Chevron’s subsidiary, Energy Forge One, has submitted an application with the State Comptroller’s board to obtain a tax break for a power plant it is building in West Texas. In slow January, the comptroller’s office recommended support for approval of the application, the first such approval under a program for a power plant designated exclusively for data center utilize.

In March the following press reports that Microsoft was looking for buying power in the Energy Forge project, Chevron he said that it had entered into an “exclusive agreement” with Microsoft and the Engine 1 investment fund involved in the project. In January, Microsoft pledged to be a “good neighbor” in the communities where it builds data centers, promising to pay “its full and fair share of local property taxes.”

The potential tax cuts for the project come as gigantic tech companies grapple with growing public anger over data centers and electricity costs. It also comes as lawmakers begin to look more critically at increasing incentives for data centers, some of which cost some states – including Texas – at least $1 billion a year.

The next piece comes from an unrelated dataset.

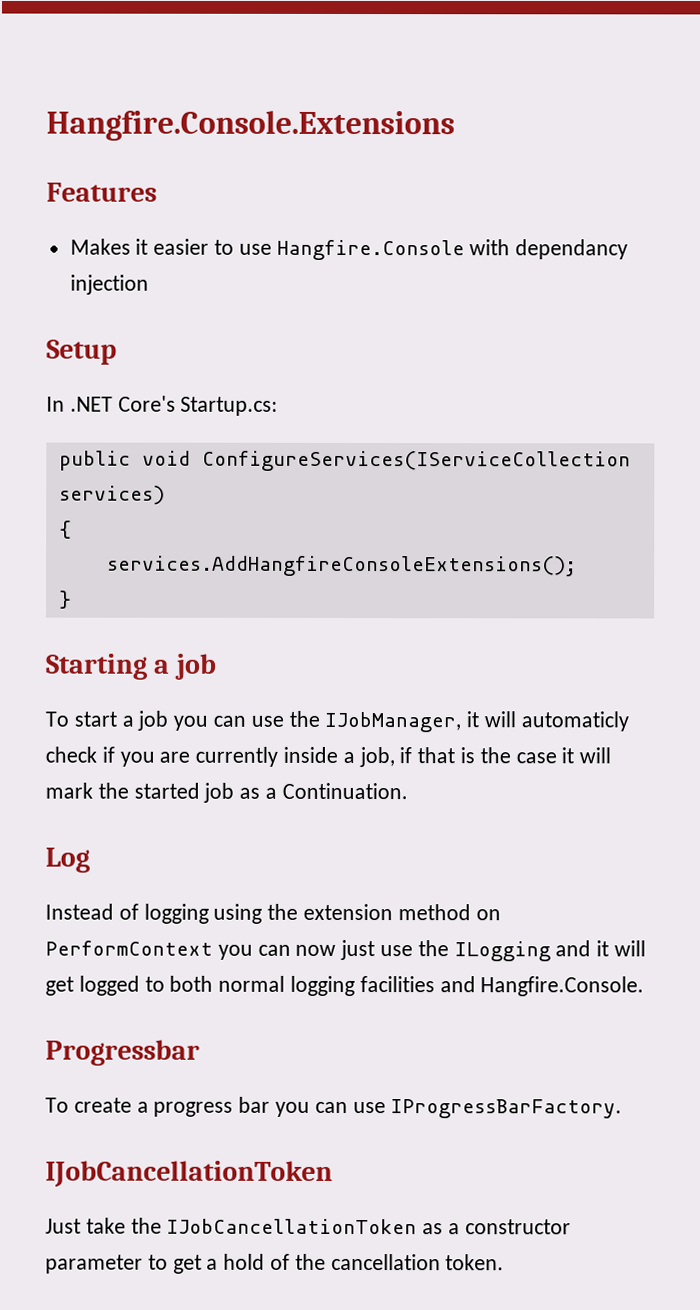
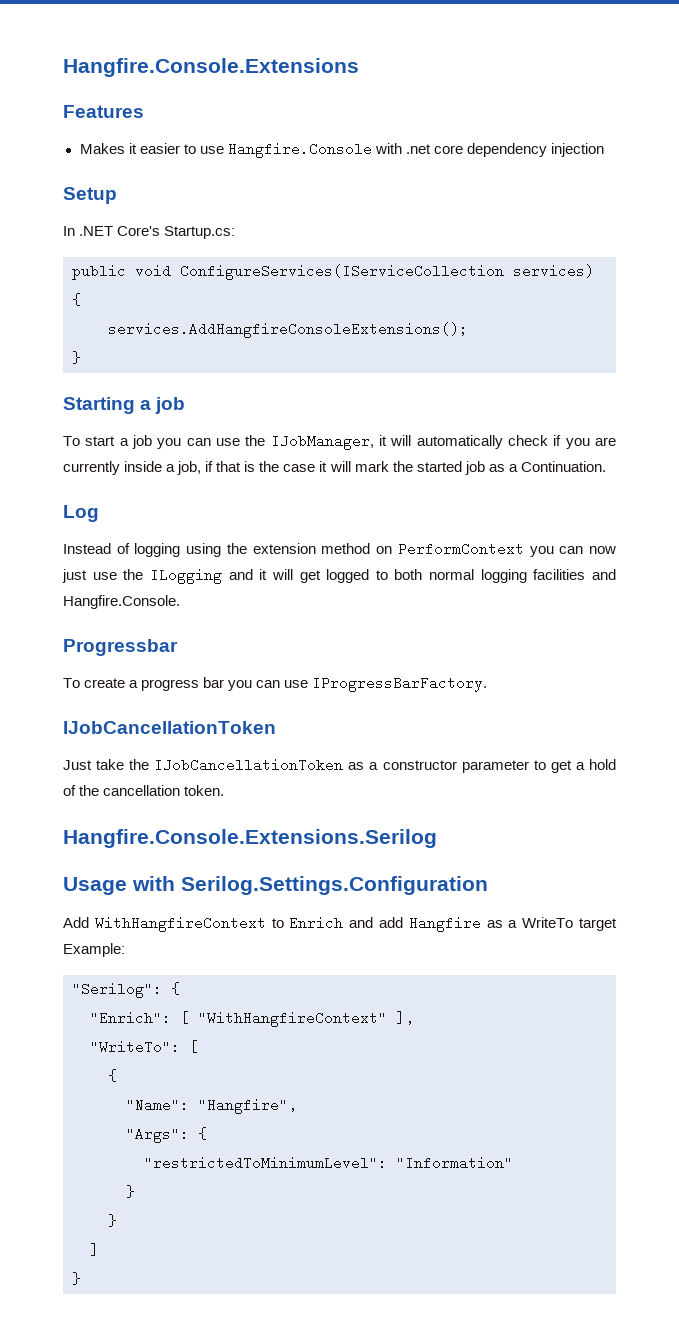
[515,239,629,260] dependancy -> [405,143,547,157] .net core dependency
[520,711,629,732] automaticly -> [416,435,503,449] automatically
(505, 1262) none -> [63,829,437,848] [63,876,488,895] [63,916,618,932] [63,943,125,957] [72,982,180,998] [90,1011,414,1027] [90,1040,198,1054] [108,1069,117,1082] [126,1098,297,1114] [126,1127,207,1143] [144,1156,513,1170] [126,1185,135,1198] [108,1214,117,1227] [90,1243,99,1257] [72,1272,81,1285] // Hangfire.Console.Extensions.Serilog // Usage with Serilog.Settings.Configuration // Add WithHangfireContext to Enrich and add Hangfire as a WriteTo target Example: // "Serilog": { // "Enrich": [ "WithHangfireContext" ], // "WriteTo": [ // { // "Name": "Hangfire", // "Args": { // "restrictedToMinimumLevel": "Information" // } // } // ] // }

Chevron spokeswoman Paula Beasley told WIRED in an email that all tax incentives being considered for the Energy Forge project “apply only to power plants” to “support new energy infrastructure and do not cover any future data center facilities that may be supported.” Beasley also said there is currently “no final agreement” with Microsoft regarding the plant.

“Microsoft is in discussions with Chevron,” Rima Alaily, Microsoft corporate vice president and general counsel for infrastructure, said in a statement to WIRED. “No commercial terms have yet been finalized and there is no final agreement at this time.”

Chevron is seeking a tax credit related to the project under the Texas Jobs, Energy, Technology and Innovation (JETI) Act. The program, adopted in 2023, is intended to encourage companies to build vast infrastructure projects in the country in exchange for guarantees that will bring jobs and income. Approved projects have a cap on the amount of taxable property that can be levied against local school district taxes.

Pecos-Barstow-Toyah School Board approved submitting the project at the February meeting. The state pays for the tax break, so the school district itself doesn’t lose any money.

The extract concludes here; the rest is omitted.